Anjo has confirmed my findings on Google and it's link dependant approach.
I've been talking to a few companies who are introducing specific search tools within intra-net environments and will gather more data. But relying on search as the primary interface action to Knowledge does worry me greatly. When you see KM initiatives that rely on the fact that users will unprompted search for information/knowledge, well in my opinion you will never see them as they do not work!
We need to make our users aware of what might be useful to them, knowing what they are working on, CoPs and the actions of the members do this we just need to enhance the human approach here as automation is probably too difficult just yet - even though Anjo is making great strides in this field.
I continued my bookcase building at the weekend, completing the top, sides and the back (just a little more polishing - one evening - and it'll be ready to assemble in the house. It's too big to assemble in the workshop and carry it to the house without the risk of damaging it). And during all of this I was thinking more and more of the apprenticeship model to extract key experiences and knowledge out of our key experts. The more and more I think about it the more and more I realise from my experience in this field that adopting an approach that was extremely successful (and still is) in passing on fine hand skills will not be appropriate to business experts.
Why do I state this:
Well apprenticeships is all about initial learning and perfecting eye hand co-ordination, problem solving, efficiency of working and learning a trade
I feel the idealised view some people have of the old and current apprenticeship systems ignores the fact that it's has lot's of repetition and is dealing with kids who leave school at the earliest opportunity. Many of our experts left the education system at the latest opportunity (Post Doc)
I fear we must apply learning approaches that are more aligned to people with an academic education, as the list above will generally (even if some of them are needed for certain individuals) insult the expert to be's intelligence Teaching your grandmother to suck eggs is an often used English saying.
We need to find more subtle, and acceptable ways of transferring knowledge that provide the resident expert and their protégé a useful enough creative space to mould the whole approach to suit both their individual styles and be commensurate with the company aims.
So I'll be focusing on the coaching mentoring approaches as well as the idea of leaving digital footprints that may be followed by others (Blogs, etc)

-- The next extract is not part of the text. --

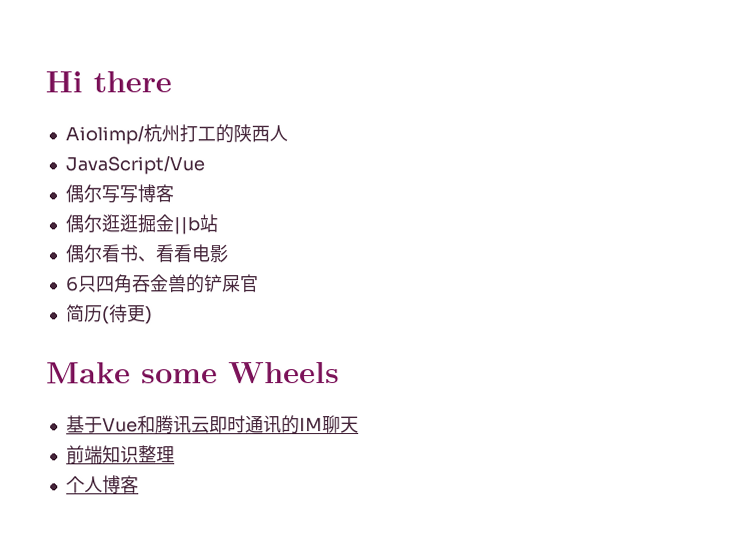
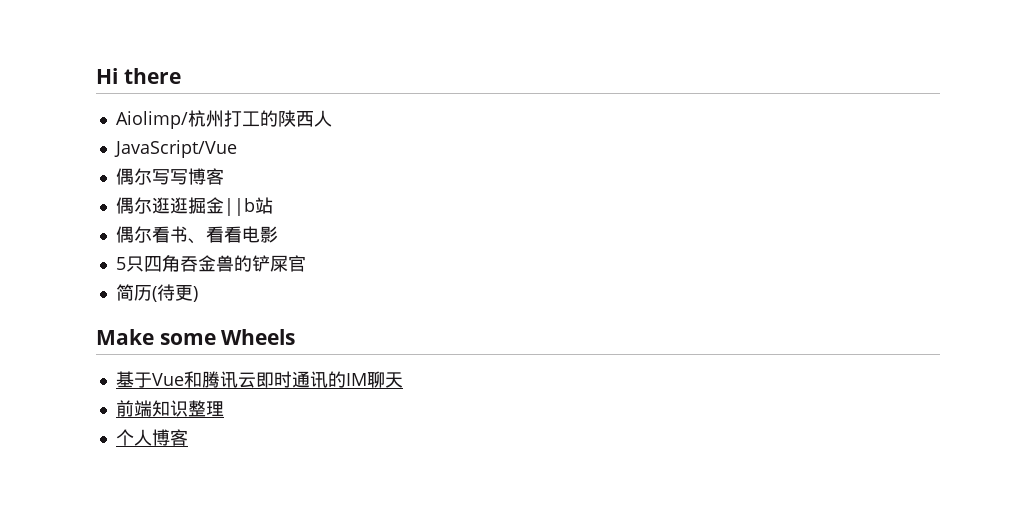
- 6只四角吞金兽的铲屎官
+ 5只四角吞金兽的铲屎官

Anjo and Lilia via comments within Croeso to my Mental Model posting have pointed me towards the Google style automation working better because it is based on data produced by humans. However I've seen Google applied within a corporate environment and that did not work so well.
Why was that?
I think Google works well on the HTML based Internet
In companies yes we have HTML based intra-net but most of our data sits in databases (EDMS), CoPs, and ERP systems, when Google crawled these in the trial I saw it was less than impressive.
I'll check further with others experiences but at least to me a straight application of Google may not seem to work, but a modified application may?
Lilia, as per usual, has posted something interesting which confirms my doubts on manual categorisation (i.e. we all do it differently)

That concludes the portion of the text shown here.